Afortunadamente no tienen, salvo que prefirieron una piscina con tobogán en Didam. Los lanzadores de fuegos artificiales actuaron porque realmente sintieron en sus espaldas el viento tibio de La Haya. No están peor ni mejor que otros en este país, en secreto le dan a su propia vida un seis menos. No es un fracaso, pero tampoco sacan de allí lo que parece haber habido. Condenado a Montferland. Para toda la vida.
Afortunadamente, Montferland también cuenta con un alcalde, Harry de Vries (CDA), que se atreve a desafiar la voluntad del pueblo. Cada vez con más frecuencia: Femke Halsema en Amsterdam, Carola Schouten en Rotterdam, Ahmed Marcouch en Arnhem y también Sjors Fröhlich de Vijfheerenlanden, que se mantuvo a flote tan cómodamente en el noticias de Sinterklaas – el alcalde está muy por encima de los concejales y concejales municipales.
El nivel de los representantes en todas partes es deplorable, por nombrar algunos en mi propio municipio (Ámsterdam): tanto Jazie Veldhuyzen (De Vonk) como Kevin Kreuger (JA21) son una vergüenza para la democracia, no se diferencian en nada de los grises en Montferland.

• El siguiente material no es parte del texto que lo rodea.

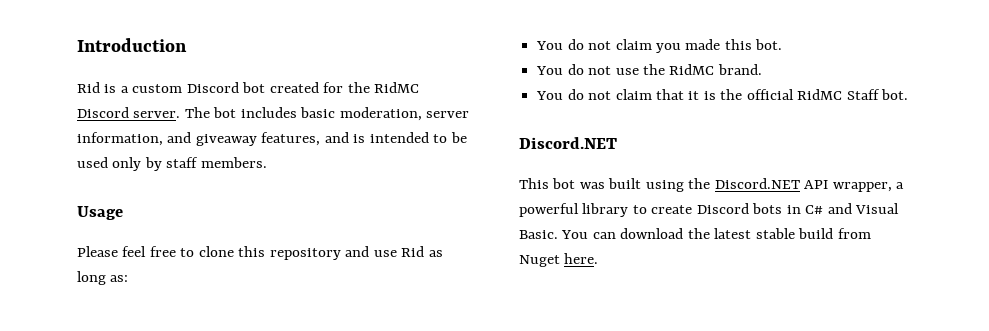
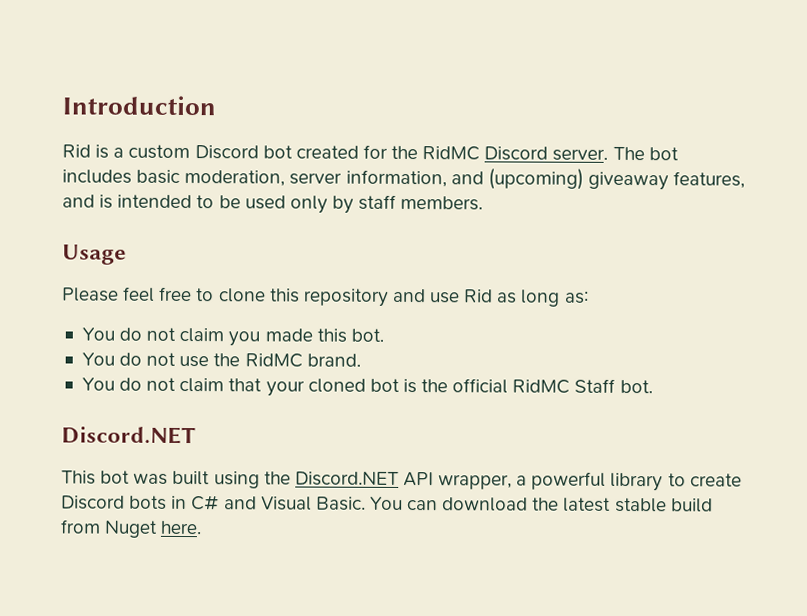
(192, 137) none -> [487,168,584,190] (upcoming)
[688,91,700,100] it -> [265,378,400,397] your cloned bot

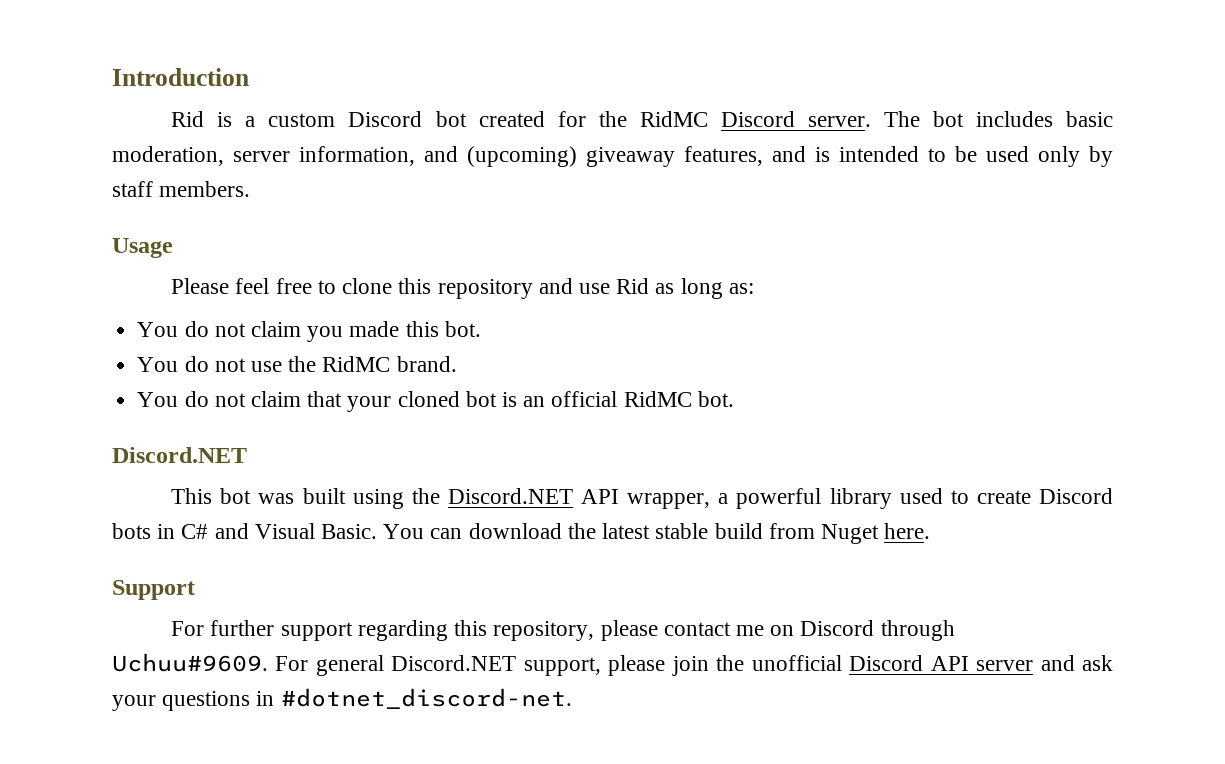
[421,379,449,393] the -> [523,396,546,407] an
[574,378,616,393] Staff -> (692, 399) none
(664, 482) none -> [899,488,943,504] used
(203, 527) none -> [112,580,195,600] [171,620,955,641] [112,653,1113,676] [112,688,572,711] // Support // For further support regarding this repository, please contact me on Discord through Uchuu#9609. For general Discord.NET support, please join the unofficial Discord API server and ask your questions in #dotnet_discord-net.

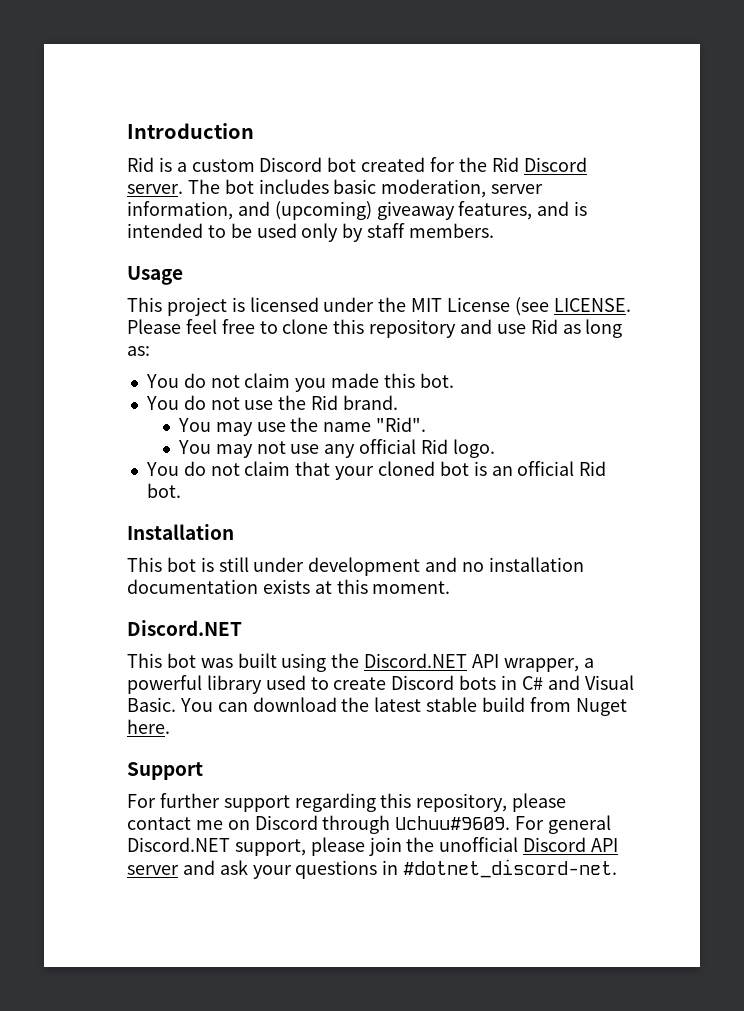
[639,111,708,127] RidMC -> [491,157,519,172] Rid
(173, 248) none -> [127,297,631,316] This project is licensed under the MIT License (see LICENSE.
[322,356,391,372] RidMC -> [311,395,339,410] Rid
(457, 364) none -> [177,417,427,436] [177,439,495,458] // You may use the name "Rid". // You may not use any official Rid logo.
[623,391,734,407] RidMC bot. -> [579,461,607,476] [146,483,181,498] [127,524,234,540] [127,557,584,576] [127,579,451,594] Rid bot. // Installation // This bot is still under development and no installation documentation exists at this moment.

En Montferland pueden hacer la vista gorda ante el hecho de que el alcalde todavía está designado, pero no quieren pensar en lo que habría pasado si el D66 alguna vez se hubiera salido con la suya. En muchas zonas no pueden manejar en absoluto a un alcalde electo. Y ciertamente no en Montferland. Tienen una reputación que mantener y sin duda habrían elegido al que gritara más fuerte en caso de una posible elección a la alcaldía por autocompasión.
Espero que se establezca el centro de asilo en Didam y que supere las temibles expectativas, que les cause tantas molestias que tengan que mantener a sus mujeres y niños en casa y que la cosecha se pierda porque nadie se atreva a hacerlo. trabajar más en el campo. Si hay un califato, que así sea.
No te preocupes, no lo espero realmente, por supuesto, es sólo un deseo muy arraigado de decir “no” a un Montferlander necesitado.
Marcel van Roosmalen escribe una columna los lunes y jueves.